Le Sénégal et le Tchad ont signé, vendredi à Dakar, un accord de coopération judiciaire devant faciliter le déplacement en territoire tchadien des magistrats des chambres africaines pour le procès de Hissène Habré.
''Il est important de retourner dans le
pays où les crimes internationaux ont été commis sur le territoire du
Tchad durant la période du 7 juin 1982 au 1er décembre 1990. Ces
déplacements permettront au procureur et aux magistrats de rassembler
les éléments nécessaires pour l’enquête’’, a déclaré Aminata Touré,
ministre sénégalais de la Justice.
S’exprimant lors de la signature de l’accord de coopération, Mme Touré a
estimé que ‘’cet acte est à la fois symbolique, historique et important
dans cette lutte contre l’impunité que nos gouvernements respectifs
mènent avec détermination.’’
‘’Vous ne perdez pas de vue qu’une telle habilitation [les déplacements
des magistrats] est indispensable à ces juges qui, dans
l’accomplissement de cette mission, ne peuvent éluder les enquêtes et
autres investigations qu'en territoire tchadien’’, a estimé le ministre
de la Justice.
Pour le ministre tchadien de la Justice, Jean-Bernard Padaré, cette
enquête redonnera de l’espoir aux victimes. ''Les victimes des crimes
commençaient à perdre espoir que le jugement puisse avoir lieu un jour.

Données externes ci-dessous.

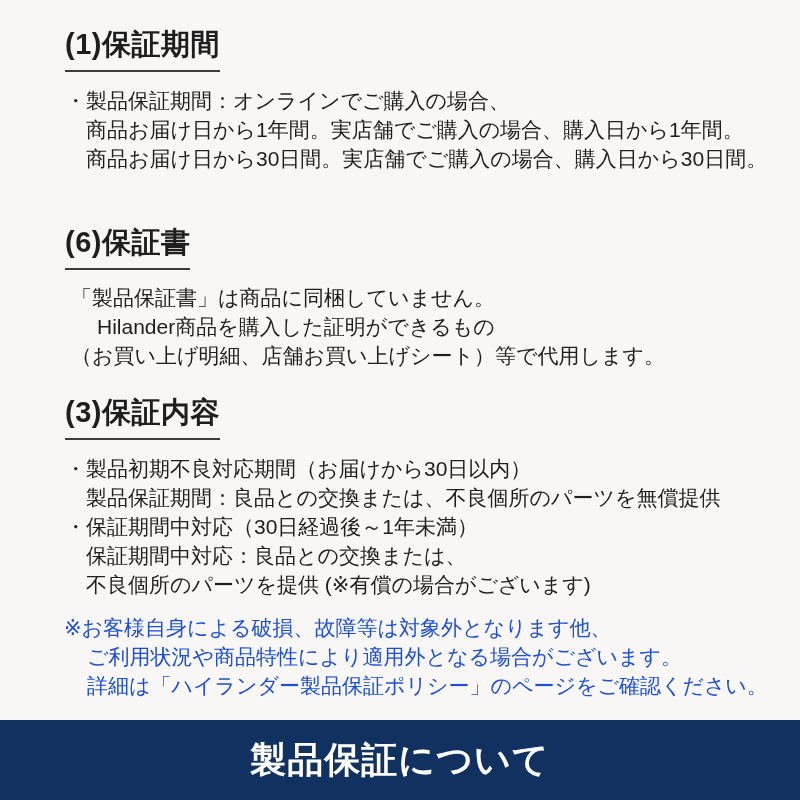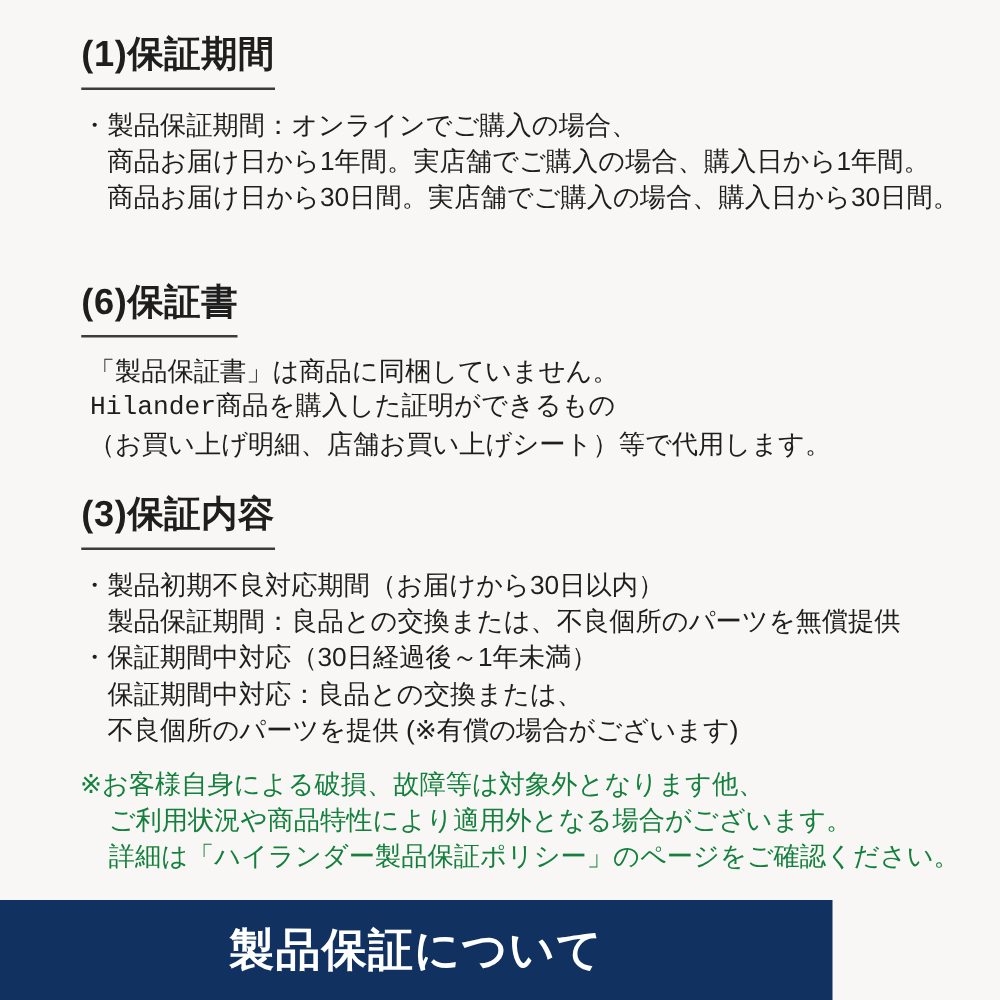--- a/index.html
+++ b/index.html
@@ -22,7 +22,7 @@
   }
   .block div{white-space:nowrap;}
   .ind{margin-left:21px;}        
-  .ind2{margin-left:1px;font-family:Liberation Mono, monospace;}       
+  .ind2{margin-left:26px;}       
   .ind3{margin-left:23px;}       
   #note{color:#b07a3c;}
   #footer-bar{

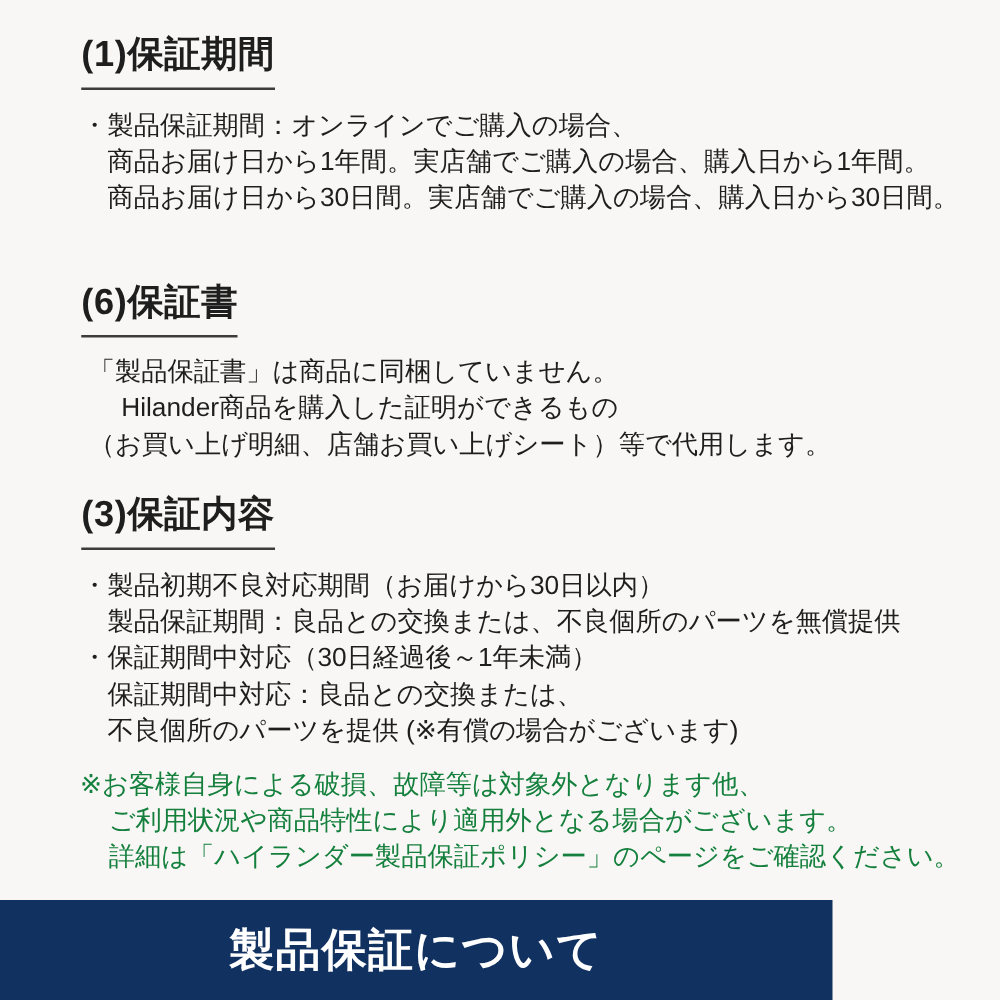--- a/index.html
+++ b/index.html
@@ -62,7 +62,7 @@
   <div class="ind">不良個所のパーツを提供 (※有償の場合がございます)</div>
 </div>
 
-<div class="block" id="note" style="top: 613px; left: 64px; color: #15803d;">
+<div class="block" id="note" style="top: 613px; left: 64px; color: #1d4ed8;">
   <div>※お客様自身による破損、故障等は対象外となります他、</div>
   <div class="ind3">ご利用状況や商品特性により適用外となる場合がございます。</div>
   <div class="ind3">詳細は「ハイランダー製品保証ポリシー」のページをご確認ください。</div>

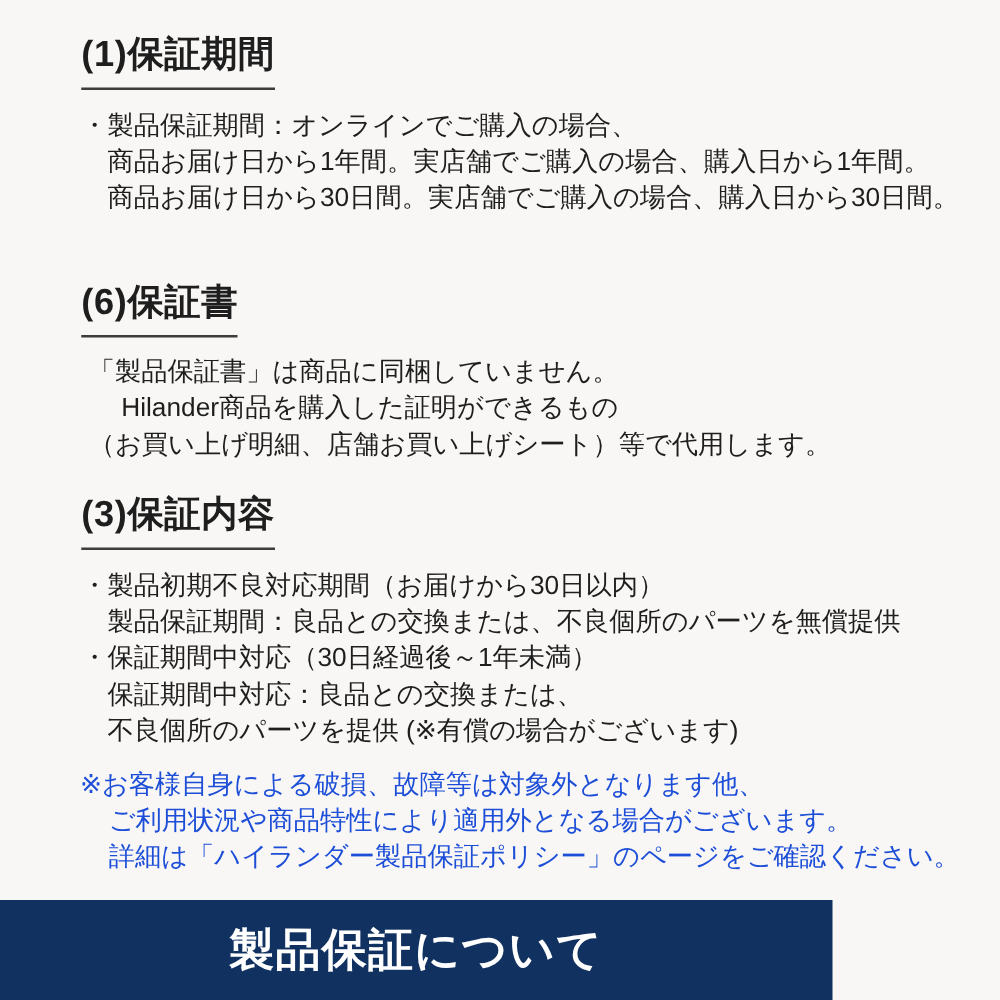--- a/index.html
+++ b/index.html
@@ -26,7 +26,7 @@
   .ind3{margin-left:23px;}       
   #note{color:#b07a3c;}
   #footer-bar{
-    position:absolute;left:0;top:720px;width:666px;height:80px;
+    position:absolute;left:0;top:720px;width:800px;height:80px;
     background:#113160;display:flex;align-items:center;justify-content:center;
   }
   #footer-bar span{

Cet accord de coopération pour la poursuite des crimes internationaux
sur notre territoire redonnera l’espoir à toutes les victimes’’, a-t-il
souligné.
M. Padaré, qui a également réitéré l’engagement total du Tchad, aux
côtés des victimes, a assuré que toutes les dispositions nécessaires
seront mises en place pour que les équipes puissent mener à bien le
travail.
Les activités des Chambres africaines extraordinaires, créées au sein
des juridictions sénégalaises pour juger les crimes commis au Tchad sous
l’ère Habré, ont été lancées le 8 février à Dakar.
Quatre magistrats composent la Chambre d’accusation : Assane Ndiaye,
André Bop Sène, Lamine Sow, Hippolyte Anquédiche Ndèye. Le parquet
général est dirigé par Mbacké Fall, assisté de Youssoupha Diallo, Anta
Ndiaye Diop et Moustapha Ka.
La Chambre d’instruction est composée de magistrats Jean Kandé,
Souleymane Téliko, Absatou Ly Diallo, Barou Diop, Abdou Aziz Diallo et
Oumar Sall.
La mise en place des Chambres africaines extraordinaires fait suite à la
résolution 401, adoptée le 31 janvier 2012 par la conférence des chefs
d’Etat et de gouvernement de l’Union africaine (UA).
Cette résolution demande au gouvernement du Sénégal d’examiner les
modalités pratiques ainsi que les implications juridiques et financières
pour la suite des crimes internationaux commis sur le territoire
tchadien durant la période du 7 juin 1982 au 1er décembre 1990.
L’ancien président tchadien, qui vit en exil à Dakar depuis sa chute
après huit ans de pouvoir au Tchad (1982-1990), est accusé de crimes
contre l’humanité, crimes de guerre et tortures. Selon des ONG, 40.000
personnes auraient été tuées durant sa présidence.
Pour son jugement, le gouvernement sénégalais et l’UA ont signé un
accord pour la création au Sénégal d’un tribunal spécial. L’accord a été
approuvé le 19 décembre par les députés sénégalais.
Le Sénégal avait été mandaté en juillet 2006 par l’UA pour juger M.
Habré, mais l’ex-président sénégalais, Abdoulaye Wade, n’a jamais
organisé de procès. Son successeur, Macky Sall, qui a pris ses fonctions
en avril 2012, a exclu d’extrader Hissène Habré en Belgique, qui le
réclame, et s’était engagé à organiser un procès au Sénégal.